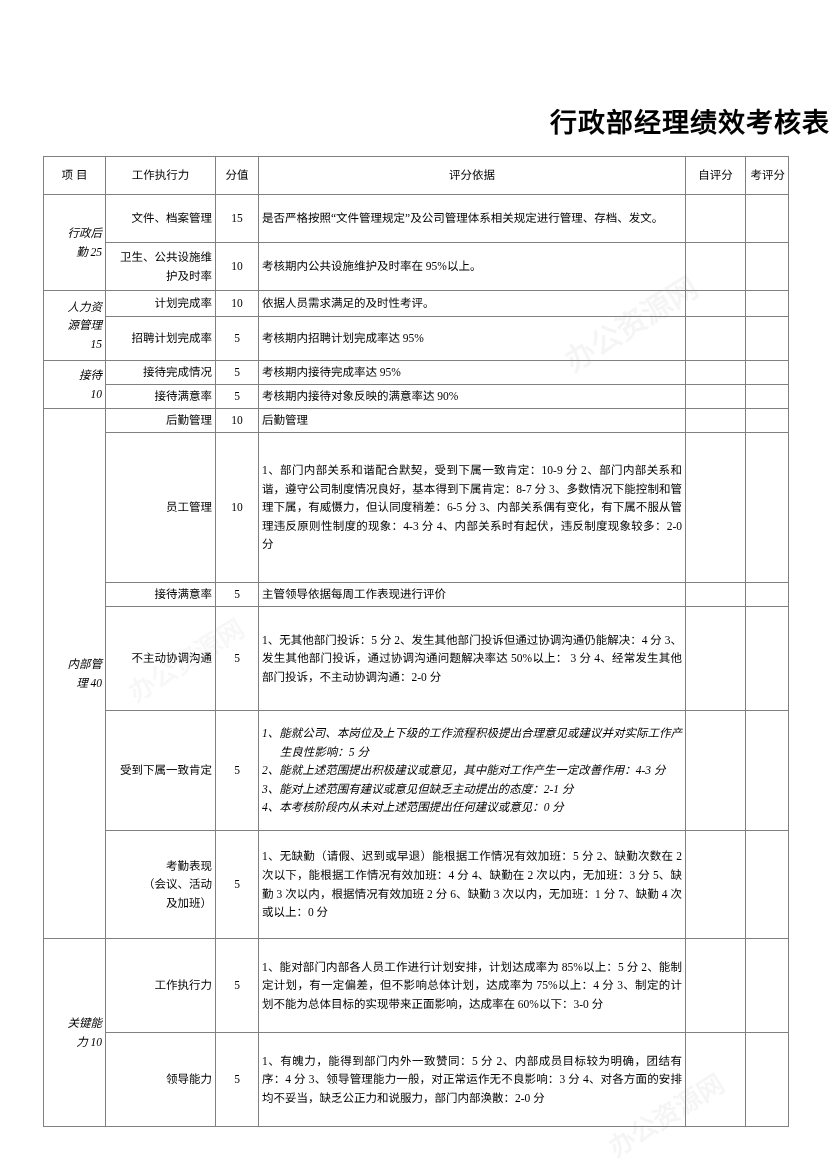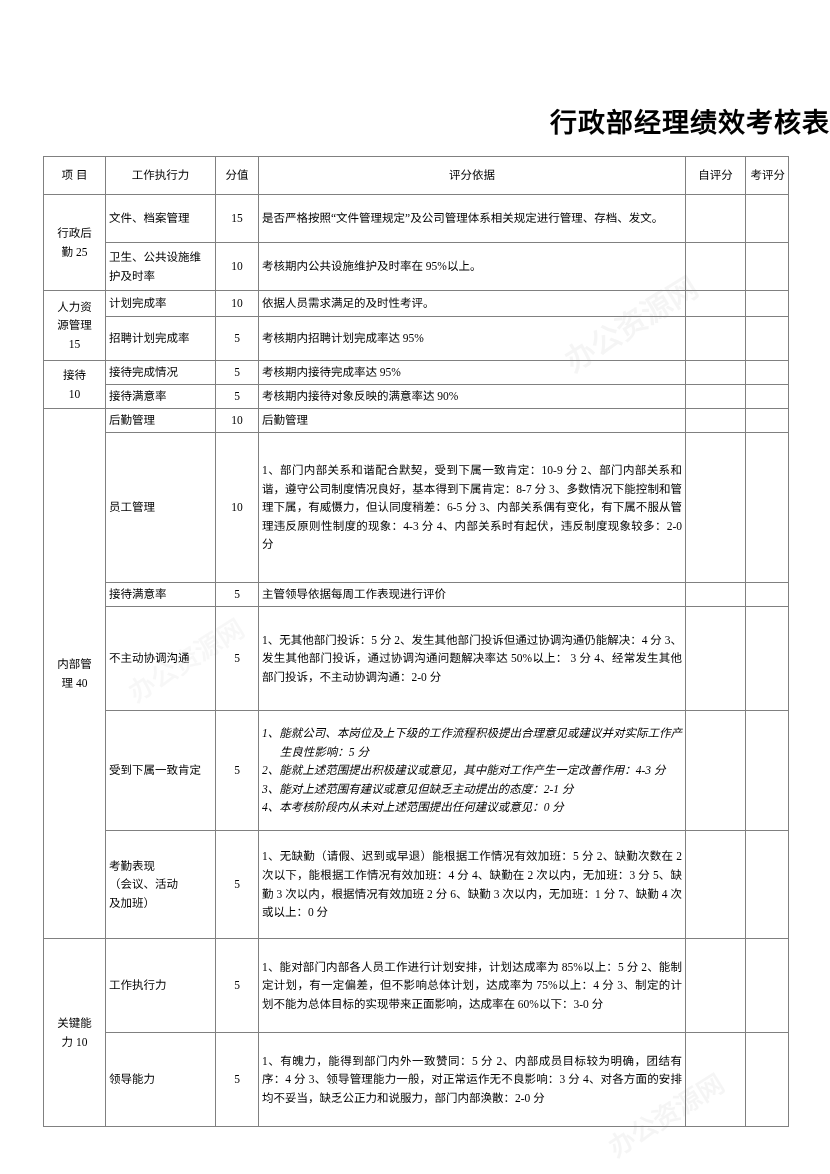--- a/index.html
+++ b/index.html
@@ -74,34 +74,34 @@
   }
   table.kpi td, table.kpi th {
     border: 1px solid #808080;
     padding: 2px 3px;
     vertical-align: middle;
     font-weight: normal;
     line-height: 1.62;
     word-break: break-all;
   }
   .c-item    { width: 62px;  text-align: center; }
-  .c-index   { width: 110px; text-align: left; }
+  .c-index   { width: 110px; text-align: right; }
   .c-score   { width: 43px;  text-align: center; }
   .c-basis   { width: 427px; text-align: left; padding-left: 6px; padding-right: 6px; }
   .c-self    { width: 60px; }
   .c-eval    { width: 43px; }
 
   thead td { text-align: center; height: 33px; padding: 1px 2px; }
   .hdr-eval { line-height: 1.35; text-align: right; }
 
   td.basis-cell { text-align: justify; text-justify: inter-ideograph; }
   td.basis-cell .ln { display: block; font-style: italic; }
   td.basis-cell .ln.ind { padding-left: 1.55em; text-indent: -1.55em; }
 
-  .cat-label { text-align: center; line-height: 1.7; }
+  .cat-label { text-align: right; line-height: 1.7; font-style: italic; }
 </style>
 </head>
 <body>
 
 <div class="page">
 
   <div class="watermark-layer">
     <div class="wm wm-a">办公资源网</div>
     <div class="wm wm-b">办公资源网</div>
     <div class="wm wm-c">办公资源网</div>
■ ■ ■
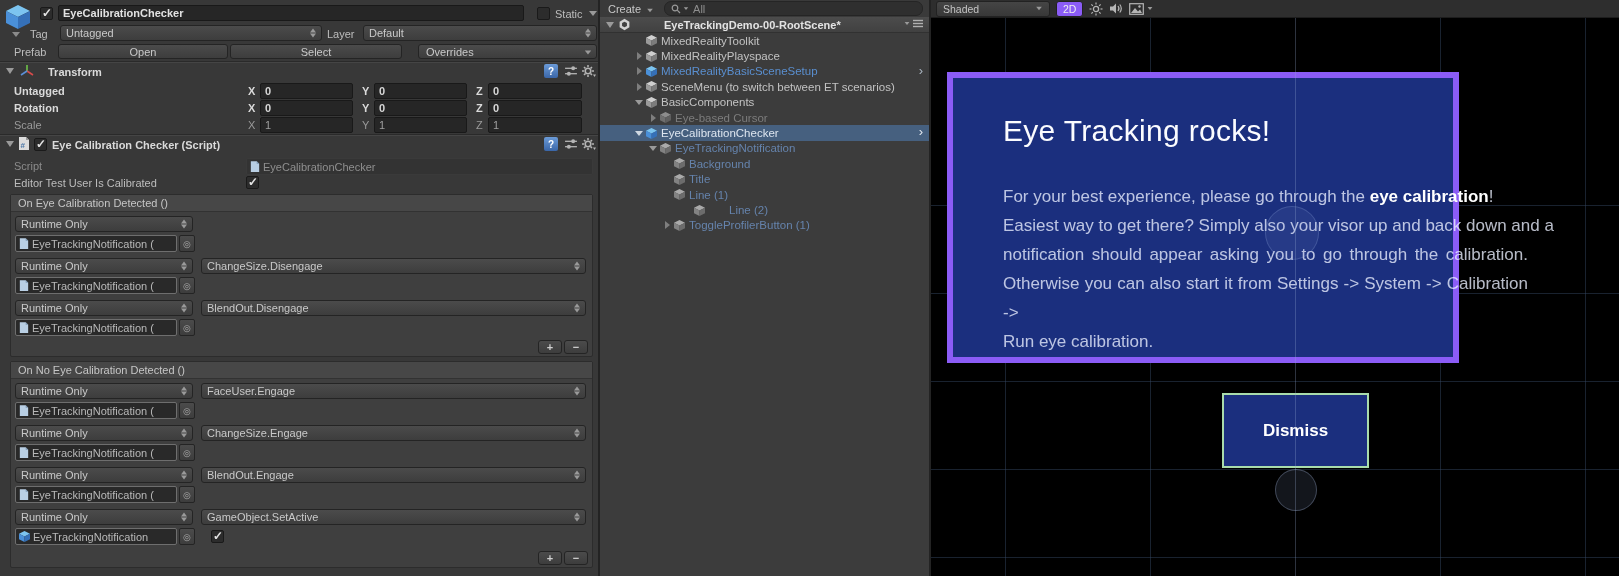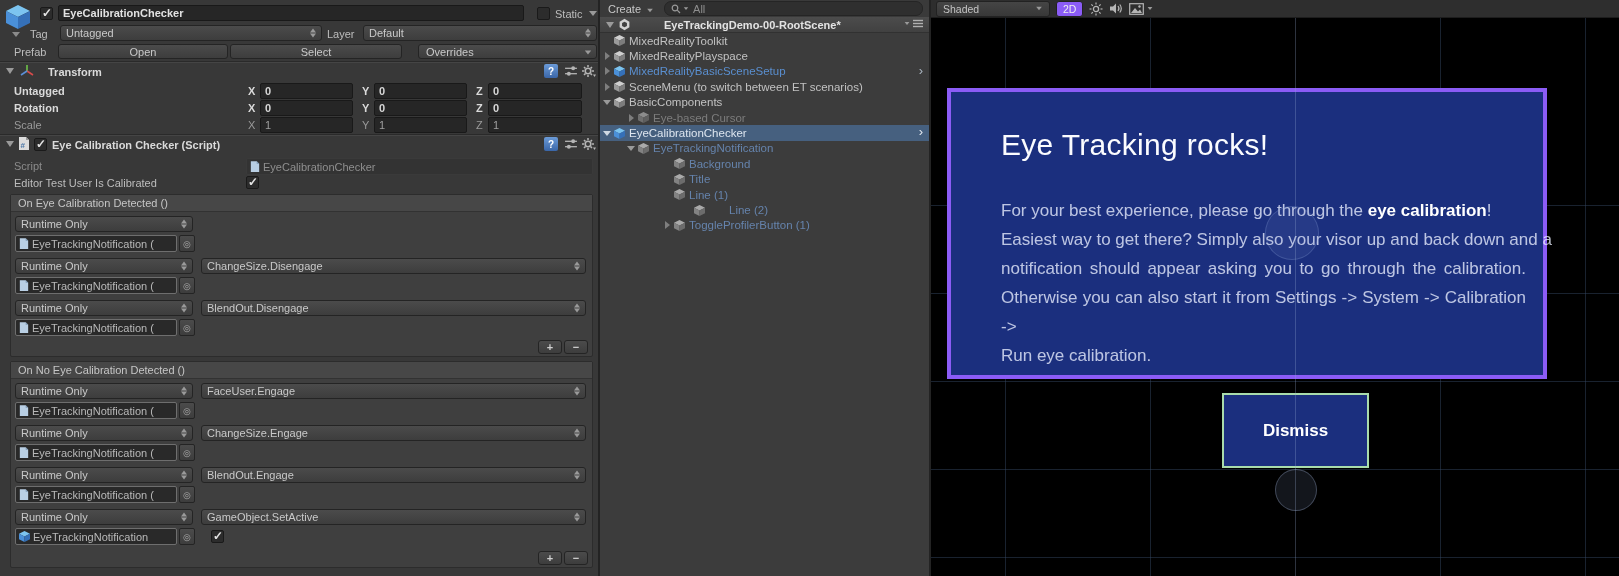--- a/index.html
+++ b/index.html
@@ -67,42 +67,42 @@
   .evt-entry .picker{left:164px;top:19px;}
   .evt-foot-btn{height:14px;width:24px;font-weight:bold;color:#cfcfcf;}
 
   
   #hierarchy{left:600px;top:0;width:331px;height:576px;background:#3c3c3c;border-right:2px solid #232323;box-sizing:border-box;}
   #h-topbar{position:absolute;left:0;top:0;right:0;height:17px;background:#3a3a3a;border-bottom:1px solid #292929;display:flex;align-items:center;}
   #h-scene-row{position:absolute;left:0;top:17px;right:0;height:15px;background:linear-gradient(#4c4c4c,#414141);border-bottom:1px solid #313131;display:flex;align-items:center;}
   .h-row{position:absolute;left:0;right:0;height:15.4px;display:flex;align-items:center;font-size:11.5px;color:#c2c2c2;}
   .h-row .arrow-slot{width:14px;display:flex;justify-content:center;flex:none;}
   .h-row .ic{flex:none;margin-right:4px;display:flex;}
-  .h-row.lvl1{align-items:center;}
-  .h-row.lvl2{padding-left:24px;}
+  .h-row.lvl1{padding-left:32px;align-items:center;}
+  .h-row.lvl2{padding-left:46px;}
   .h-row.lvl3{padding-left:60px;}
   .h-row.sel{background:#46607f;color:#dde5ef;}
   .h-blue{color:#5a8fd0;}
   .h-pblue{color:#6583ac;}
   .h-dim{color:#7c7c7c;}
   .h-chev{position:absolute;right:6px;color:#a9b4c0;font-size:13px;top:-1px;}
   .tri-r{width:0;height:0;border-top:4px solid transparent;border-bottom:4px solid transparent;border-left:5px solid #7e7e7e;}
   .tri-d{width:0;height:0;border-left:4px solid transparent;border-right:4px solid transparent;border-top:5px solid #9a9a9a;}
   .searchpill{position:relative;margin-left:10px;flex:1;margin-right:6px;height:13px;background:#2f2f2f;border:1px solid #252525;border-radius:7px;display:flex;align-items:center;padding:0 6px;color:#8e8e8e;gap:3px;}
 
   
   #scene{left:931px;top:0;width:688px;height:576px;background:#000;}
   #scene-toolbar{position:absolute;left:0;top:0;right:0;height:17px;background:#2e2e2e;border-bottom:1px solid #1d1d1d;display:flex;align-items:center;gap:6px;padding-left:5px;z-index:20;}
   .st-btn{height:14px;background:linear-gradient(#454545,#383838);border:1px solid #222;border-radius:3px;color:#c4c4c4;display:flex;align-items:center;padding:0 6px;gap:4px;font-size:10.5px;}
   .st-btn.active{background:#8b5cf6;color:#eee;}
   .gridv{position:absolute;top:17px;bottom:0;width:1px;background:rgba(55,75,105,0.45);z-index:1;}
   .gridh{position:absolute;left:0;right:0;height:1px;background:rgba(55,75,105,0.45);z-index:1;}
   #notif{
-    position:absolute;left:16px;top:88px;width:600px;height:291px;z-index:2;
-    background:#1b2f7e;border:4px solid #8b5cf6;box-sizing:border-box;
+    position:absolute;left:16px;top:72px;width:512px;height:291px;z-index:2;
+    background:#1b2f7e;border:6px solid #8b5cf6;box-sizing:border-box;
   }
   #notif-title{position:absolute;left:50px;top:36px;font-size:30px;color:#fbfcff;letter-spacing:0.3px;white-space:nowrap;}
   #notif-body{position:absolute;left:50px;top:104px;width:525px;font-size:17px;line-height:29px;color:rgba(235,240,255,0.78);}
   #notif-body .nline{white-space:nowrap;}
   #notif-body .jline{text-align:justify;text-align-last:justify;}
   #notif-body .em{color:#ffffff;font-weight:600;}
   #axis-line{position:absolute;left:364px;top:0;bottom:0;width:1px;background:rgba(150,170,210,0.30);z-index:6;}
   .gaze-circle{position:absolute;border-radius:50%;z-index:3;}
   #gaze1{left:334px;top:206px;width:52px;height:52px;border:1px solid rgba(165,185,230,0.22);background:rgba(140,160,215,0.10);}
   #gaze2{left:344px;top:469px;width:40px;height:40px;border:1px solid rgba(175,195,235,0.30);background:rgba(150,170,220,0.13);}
■ ■ ■
For each line in the data that holds the word "flex", copy the line.

   #h-topbar{position:absolute;left:0;top:0;right:0;height:17px;background:#3a3a3a;border-bottom:1px solid #292929;display:flex;align-items:center;}
   #h-scene-row{position:absolute;left:0;top:17px;right:0;height:15px;background:linear-gradient(#4c4c4c,#414141);border-bottom:1px solid #313131;display:flex;align-items:center;}
   .h-row{position:absolute;left:0;right:0;height:15.4px;display:flex;align-items:center;font-size:11.5px;color:#c2c2c2;}
   .h-row .arrow-slot{width:14px;display:flex;justify-content:center;flex:none;}
   .h-row .ic{flex:none;margin-right:4px;display:flex;}
   .searchpill{position:relative;margin-left:10px;flex:1;margin-right:6px;height:13px;background:#2f2f2f;border:1px solid #252525;border-radius:7px;display:flex;align-items:center;padding:0 6px;color:#8e8e8e;gap:3px;}
   #scene-toolbar{position:absolute;left:0;top:0;right:0;height:17px;background:#2e2e2e;border-bottom:1px solid #1d1d1d;display:flex;align-items:center;gap:6px;padding-left:5px;z-index:20;}
   .st-btn{height:14px;background:linear-gradient(#454545,#383838);border:1px solid #222;border-radius:3px;color:#c4c4c4;display:flex;align-items:center;padding:0 6px;gap:4px;font-size:10.5px;}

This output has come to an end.